Arzneiversorgung im Krankenhaus

Lieferengpässe ein europaweites Problem

Remagen - 24.11.2014, 08:26 Uhr


Rund 87 Prozent der Krankenhausapotheker in Europa haben mindestens einmal im Monat Probleme bei der Beschaffung von Medikamenten: 66 Prozent täglich oder wöchentlich. Das zeigt eine Umfrage der Europäischen Vereinigung der Krankenhausapotheker unter mehr als 600 Teilnehmern in 36 Ländern. Das Hauptergebnis: Allerorten auf dem gesamten Kontinent gibt es Arzneimittelengpässe.

Knapp 52 Prozent der Befragten geben an, dass sie am häufigsten mit Lieferschwierigkeiten bei Originalarzneimitteln zu kämpfen hätten, bei rund 36 Prozent sind Generika (einschließlich Marken-Generika) die am stärksten betroffene Kategorie. Hinsichtlich der Indikationsbereiche führen antimikrobielle Mittel und onkologische Präparate die Mängelliste an. Mehr als 50 Prozent der Befragten berichten über entsprechende Versorgungsengpässe. Dann folgen Notfallmedikamente und kardiovaskuläre Mittel mit jeweils 30 und Anästhetika  mit 26 Prozent. In zwei Dritteln der Fälle dauerte die Verknappung mehrere Wochen an.

Drei Viertel der Befragten sind überzeugt, dass die Lieferschwierigkeiten sich in ihren Krankenhäusern nachteilig auf die Behandlung der Patienten auswirkten. Als konkrete Folgen werden verzögerte oder unterbrochene Chemotherapien, unnötige Nebenwirkungen, ein erhöhtes Risiko von Clostridium-difficile-Infektionen und Verschlechterungen der jeweiligen Erkrankungen angegeben. Außerdem entstünden hieraus enorme Kosten, weil zeitnah alternative Medikationen beschafft werden müssten.
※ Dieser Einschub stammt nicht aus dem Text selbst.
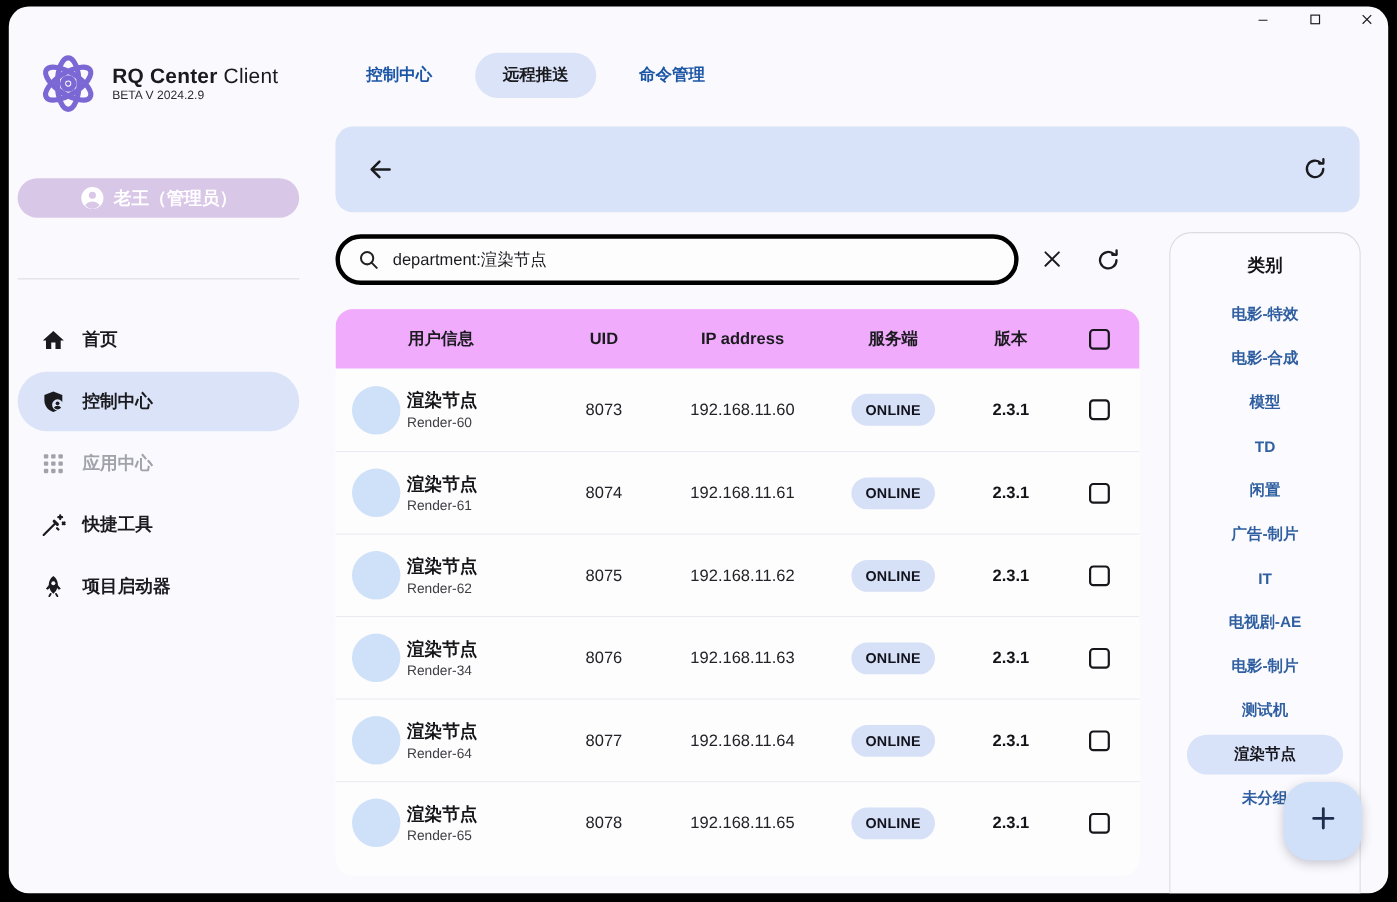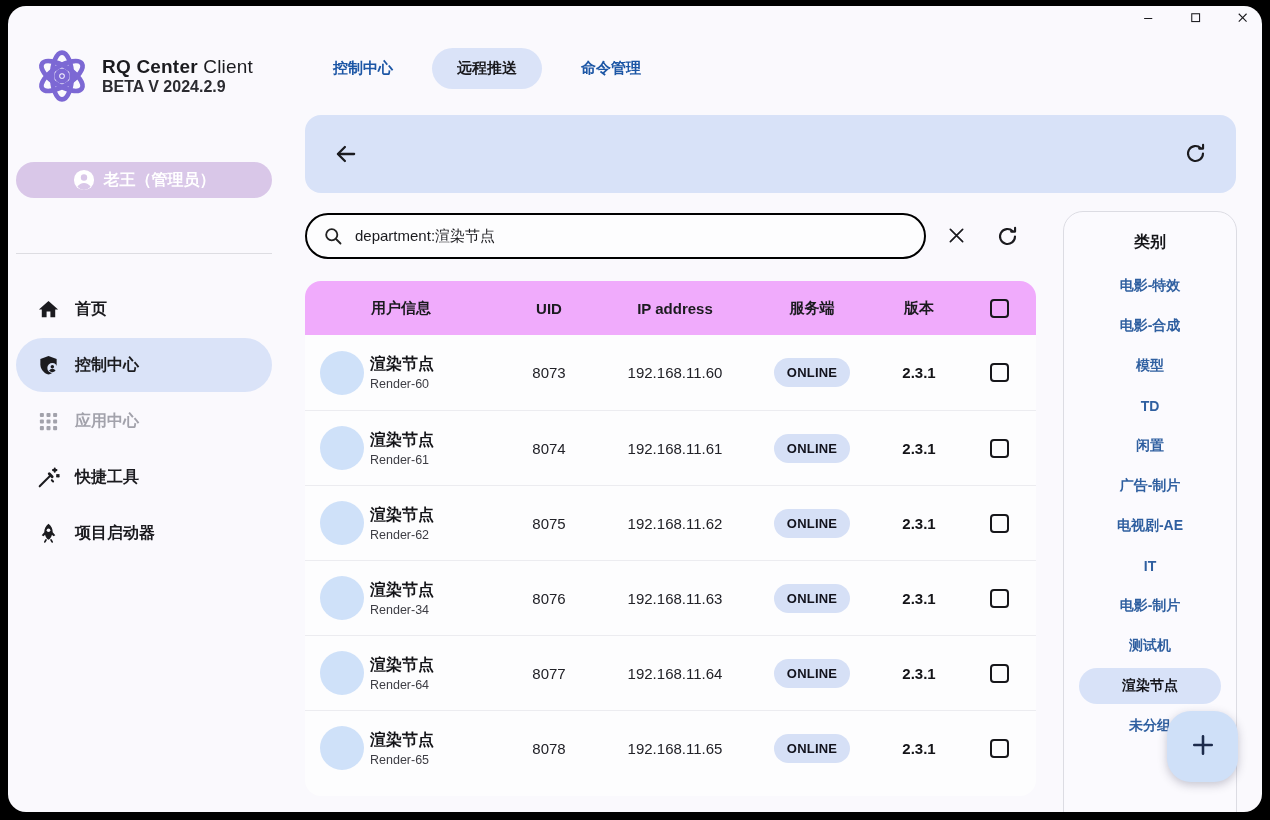--- a/index.html
+++ b/index.html
@@ -9,21 +9,21 @@
   
   .win-controls { position:absolute; top:6px; right:12px; display:flex; gap:32px; color:#1b1b1f; z-index:50; }
   .win-btn { width:15px; height:15px; display:flex; align-items:center; justify-content:center; cursor:default; }
   .win-btn svg { width:15px; height:15px; }
 
   
   .brand { position:absolute; left:24px; top:40px; display:flex; align-items:center; gap:10px; }
   .brand .logo { width:60px; height:60px; }
   .brand-title { font-size:19px; color:#1b1b1f; letter-spacing:.2px; }
   .brand-title b { font-weight:800; }
-  .brand-sub { font-size:16px; color:#2c2c31; margin-top:0; font-weight:700; }
+  .brand-sub { font-size:11px; color:#2c2c31; margin-top:0; font-weight:400; }
 
   
   .tabs { position:absolute; left:300px; top:42px; display:flex; align-items:center; gap:14px; }
   .tab { font-size:15px; font-weight:700; color:#1c56a5; padding:11px 25px; border-radius:24px; cursor:pointer; white-space:nowrap; }
   .tab.active { background:#dae3f8; color:#1b1b1f; }
 
   
   .user-badge { position:absolute; left:8px; top:156px; width:256px; height:36px; background:#d9c7e8; border-radius:26px; display:flex; align-items:center; justify-content:center; gap:9px; color:#fff; font-weight:700; font-size:16px; }
   .divider { position:absolute; left:8px; top:247px; width:256px; height:1px; background:#dddde2; }
   .nav { position:absolute; left:8px; top:276px; width:256px; }
@@ -34,21 +34,21 @@
 
   
   .banner { position:absolute; left:297px; top:109px; width:931px; height:78px; background:#d8e2f8; border-radius:16px; display:flex; align-items:center; }
   .back-btn { margin-left:28px; width:26px; height:26px; color:#1b1b1f; cursor:pointer; }
   .banner-text { margin-left:20px; }
   .banner-title { font-size:21px; font-weight:800; color:#101014; }
   .banner-sub { font-size:13px; color:#1f1f24; margin-top:3px; }
   .banner-refresh { margin-left:auto; margin-right:28px; width:24px; height:24px; color:#1b1b1f; cursor:pointer; }
 
   
-  .search-bar { position:absolute; left:297px; top:207px; width:621px; height:46px; background:#fdfdfe; border:2px solid #000000; border-radius:23px; display:flex; align-items:center; padding:0 16px; gap:12px; }
+  .search-bar { position:absolute; left:297px; top:207px; width:621px; height:46px; background:#fdfdfe; border:4px solid #000000; border-radius:23px; display:flex; align-items:center; padding:0 16px; gap:12px; }
   .search-bar .icon { width:20px; height:20px; color:#222; }
   .search-value { font-size:15px; color:#1b1b1f; }
   .search-actions { position:absolute; left:938px; top:207px; height:46px; display:flex; align-items:center; gap:28px; color:#1b1b1f; }
   .search-actions .act { width:22px; height:22px; cursor:pointer; }
 
   
   .table { position:absolute; left:297px; top:275px; width:731px; height:515px; background:#fdfdfe; border-radius:16px; overflow:hidden; }
   .thead { height:54px; background:#f0abfc; display:grid; grid-template-columns:192px 104px 148px 126px 88px 1fr; align-items:center; }
   .th { text-align:center; font-size:15px; font-weight:700; color:#1b1b1f; }
   .trow { height:75px; display:grid; grid-template-columns:60px 132px 104px 148px 126px 88px 1fr; align-items:center; border-top:1px solid #ececf0; cursor:pointer; }
@@ -362,26 +362,26 @@
             <span>闲置</span>
           </span>
     </div>
         <div class="cat-item">
       <span class="pill">
             <span>广告-制片</span>
           </span>
     </div>
         <div class="cat-item">
       <span class="pill">
+            <span>IT</span>
+          </span>
+    </div>
+        <div class="cat-item">
+      <span class="pill">
             <span>电视剧-AE</span>
-          </span>
-    </div>
-        <div class="cat-item">
-      <span class="pill">
-            <span>IT</span>
           </span>
     </div>
         <div class="cat-item">
       <span class="pill">
             <span>电影-制片</span>
           </span>
     </div>
         <div class="cat-item">
       <span class="pill">
             <span>测试机</span>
EAHP-Präsident fordert EU zum Handeln auf

„Zwei Dinge schockieren mich immer wieder, wenn es um das Thema Arzneimittelengpässe in Europa geht“, sagte EAHP-Präsident Dr. Roberto Frontini bei der Vorstellung des Berichts in Brüssel. „Das eine ist dessen Umfang und das andere sind die bekannten Auswirkungen auf die Sicherheit und das Wohlbefinden der Patienten. Das Problem wurde viel zu lange unter den Teppich gekehrt.“

Der EAHP-Präsident fordert: „Wir brauchen eine verbesserte, frühzeitige Berichterstattung an das medizinische Fachpersonal über Lieferengpässe, inklusive der voraussichtlichen Dauer und verfügbarer Alternativen.“ Darüber hinaus fordert er Kriterien für eine gerechte Verteilung im Falle von Engpässen – „basierend auf den Bedürfnissen des Patienten und nicht auf kommerziellen Interessen“. Der Bericht mache deutlich, dass die Verknappungen zu einer grenzüberschreitenden Gesundheitsbedrohung geworden seien. „Die EU muss jetzt handeln.“

Quelle: Medicines Shortages In European Hospitals. Results of the largest pan-European survey on medicines supply shortages in the hospital sector, its prevalence, nature and impacts for patient care. The evidence and case for action. October 2014.